WORK TO COMPLETE: What lines of the data below hold the string "with"? Copy each one out.

§ §

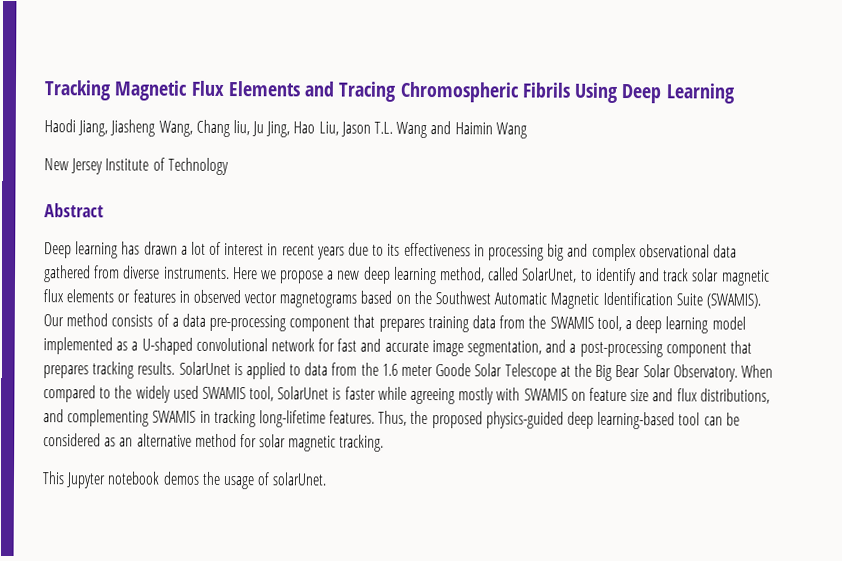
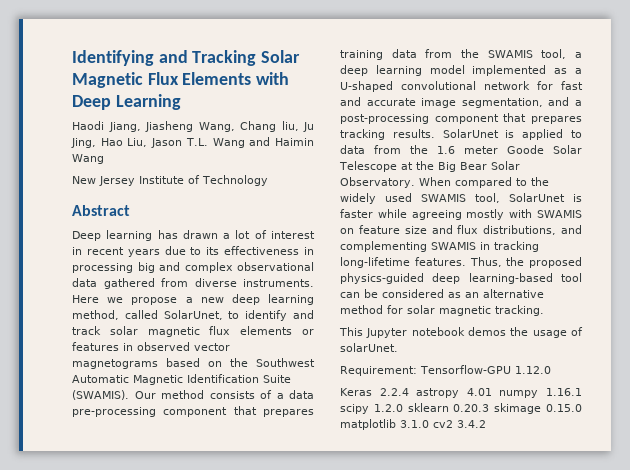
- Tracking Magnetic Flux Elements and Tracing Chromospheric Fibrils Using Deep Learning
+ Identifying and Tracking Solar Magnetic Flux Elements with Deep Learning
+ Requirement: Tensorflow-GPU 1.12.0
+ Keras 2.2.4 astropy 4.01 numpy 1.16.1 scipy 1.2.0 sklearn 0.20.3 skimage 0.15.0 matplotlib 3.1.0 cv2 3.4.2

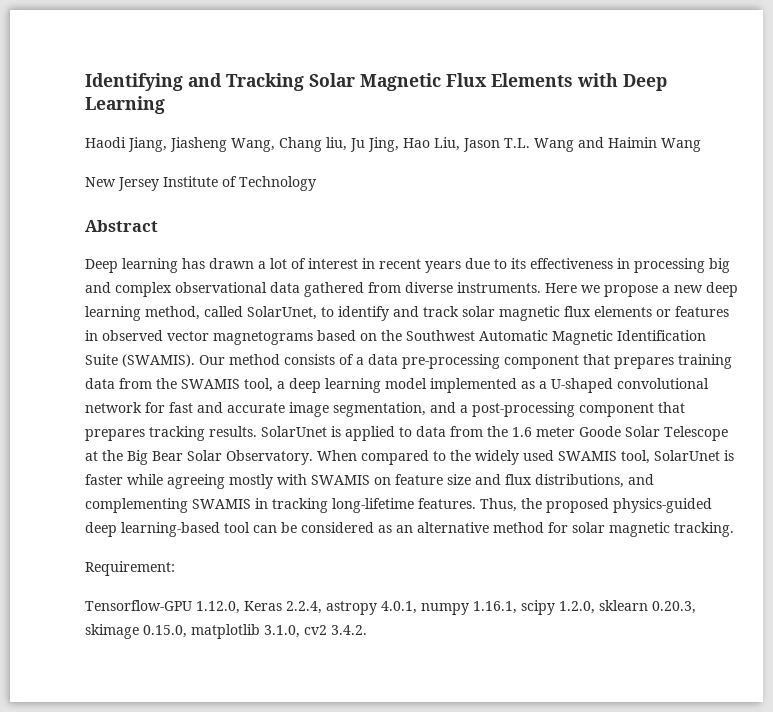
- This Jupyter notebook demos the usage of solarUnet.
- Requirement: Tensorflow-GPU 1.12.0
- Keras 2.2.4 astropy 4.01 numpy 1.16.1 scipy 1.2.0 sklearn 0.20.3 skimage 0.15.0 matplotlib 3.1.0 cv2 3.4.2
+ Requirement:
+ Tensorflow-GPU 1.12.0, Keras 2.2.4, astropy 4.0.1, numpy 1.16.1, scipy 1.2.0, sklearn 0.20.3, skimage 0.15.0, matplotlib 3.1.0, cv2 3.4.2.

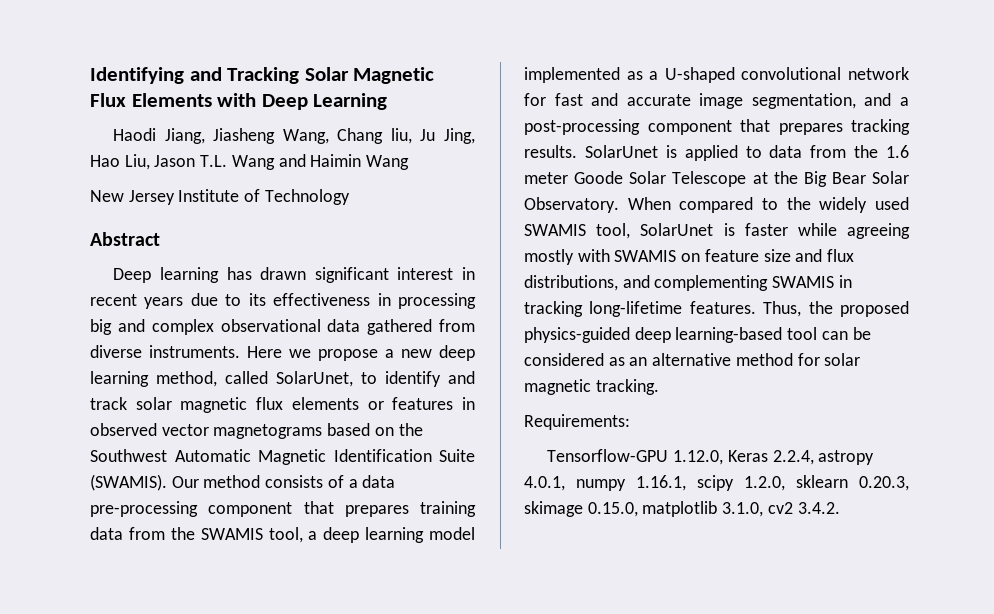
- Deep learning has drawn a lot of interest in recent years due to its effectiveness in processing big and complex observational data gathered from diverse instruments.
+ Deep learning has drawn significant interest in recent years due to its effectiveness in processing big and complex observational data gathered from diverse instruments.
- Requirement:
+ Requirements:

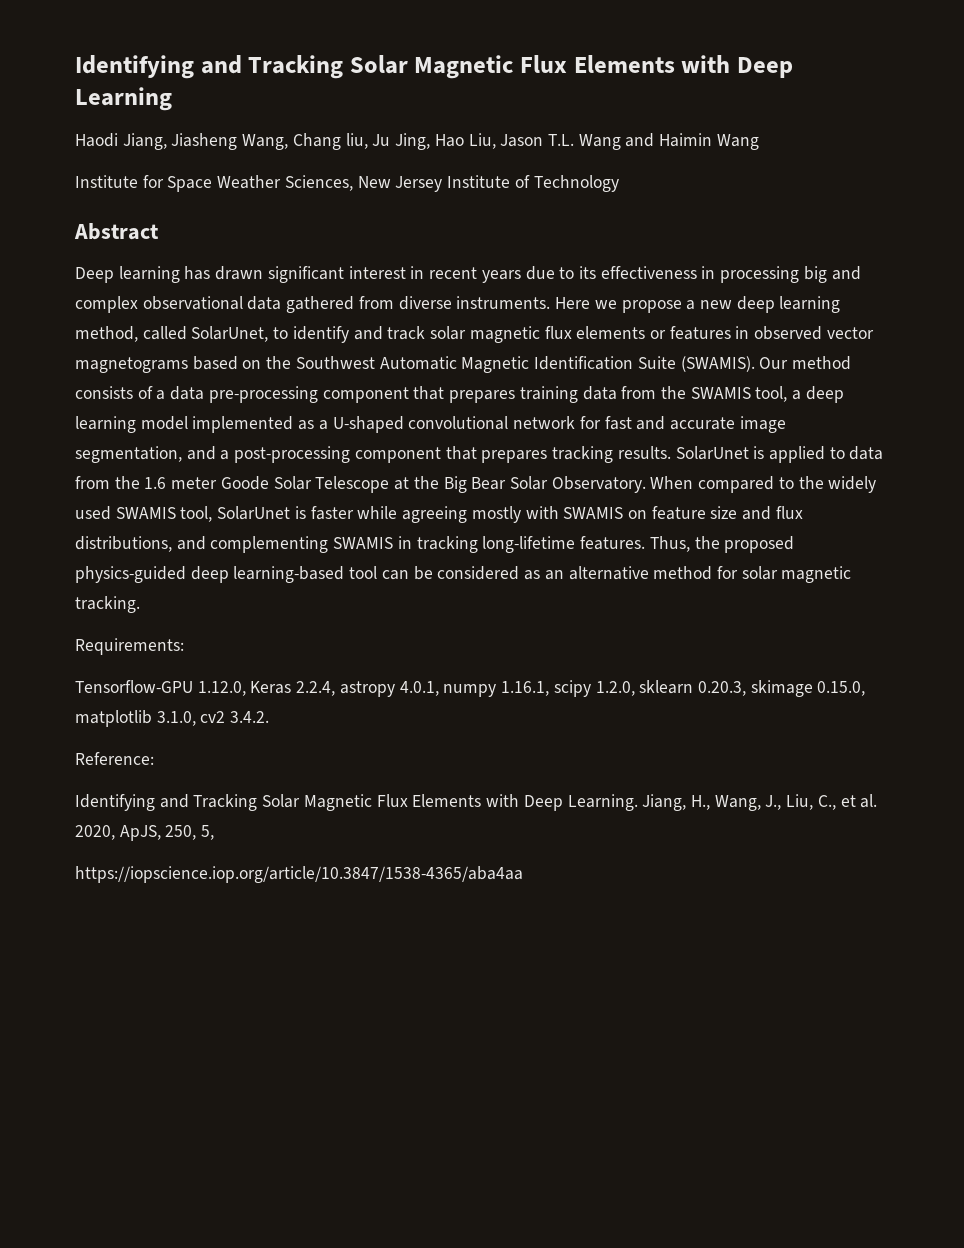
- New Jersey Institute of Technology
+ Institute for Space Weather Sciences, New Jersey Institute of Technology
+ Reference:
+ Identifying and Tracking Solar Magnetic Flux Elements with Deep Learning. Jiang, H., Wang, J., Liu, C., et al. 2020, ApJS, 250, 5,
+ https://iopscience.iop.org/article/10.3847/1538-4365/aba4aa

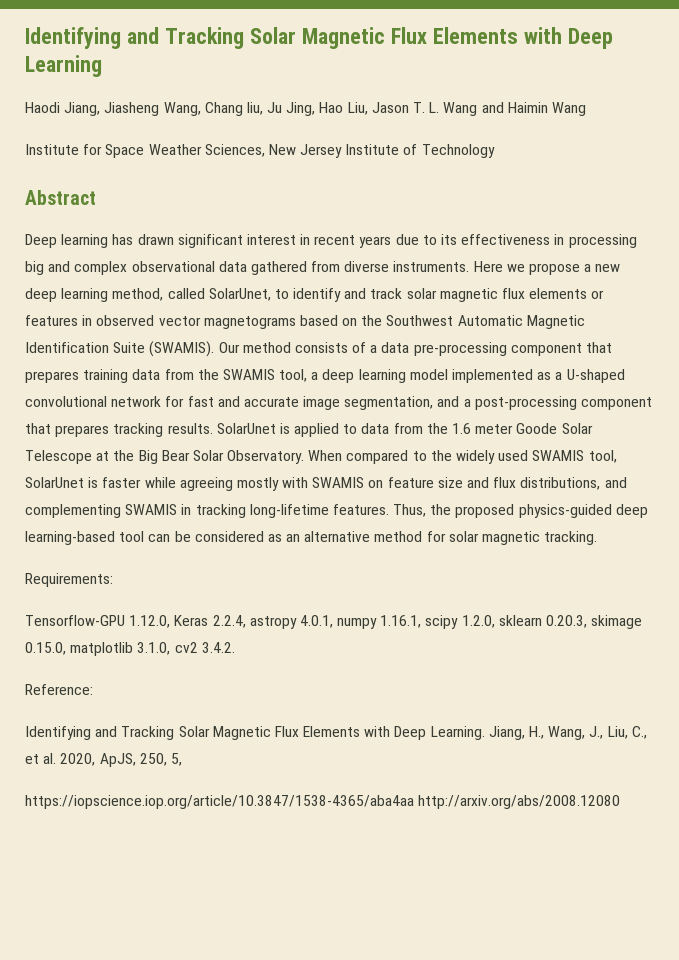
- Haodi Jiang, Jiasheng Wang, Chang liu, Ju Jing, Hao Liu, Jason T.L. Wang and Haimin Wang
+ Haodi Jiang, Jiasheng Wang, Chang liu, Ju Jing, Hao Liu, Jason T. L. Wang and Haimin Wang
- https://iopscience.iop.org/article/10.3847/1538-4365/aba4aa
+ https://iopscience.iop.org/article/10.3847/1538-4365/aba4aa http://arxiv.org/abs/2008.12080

§ §

TASK SOLUTION:
+ Identifying and Tracking Solar Magnetic Flux Elements with Deep Learning
+ Identifying and Tracking Solar Magnetic Flux Elements with Deep Learning. Jiang, H., Wang, J., Liu, C., et al. 2020, ApJS, 250, 5,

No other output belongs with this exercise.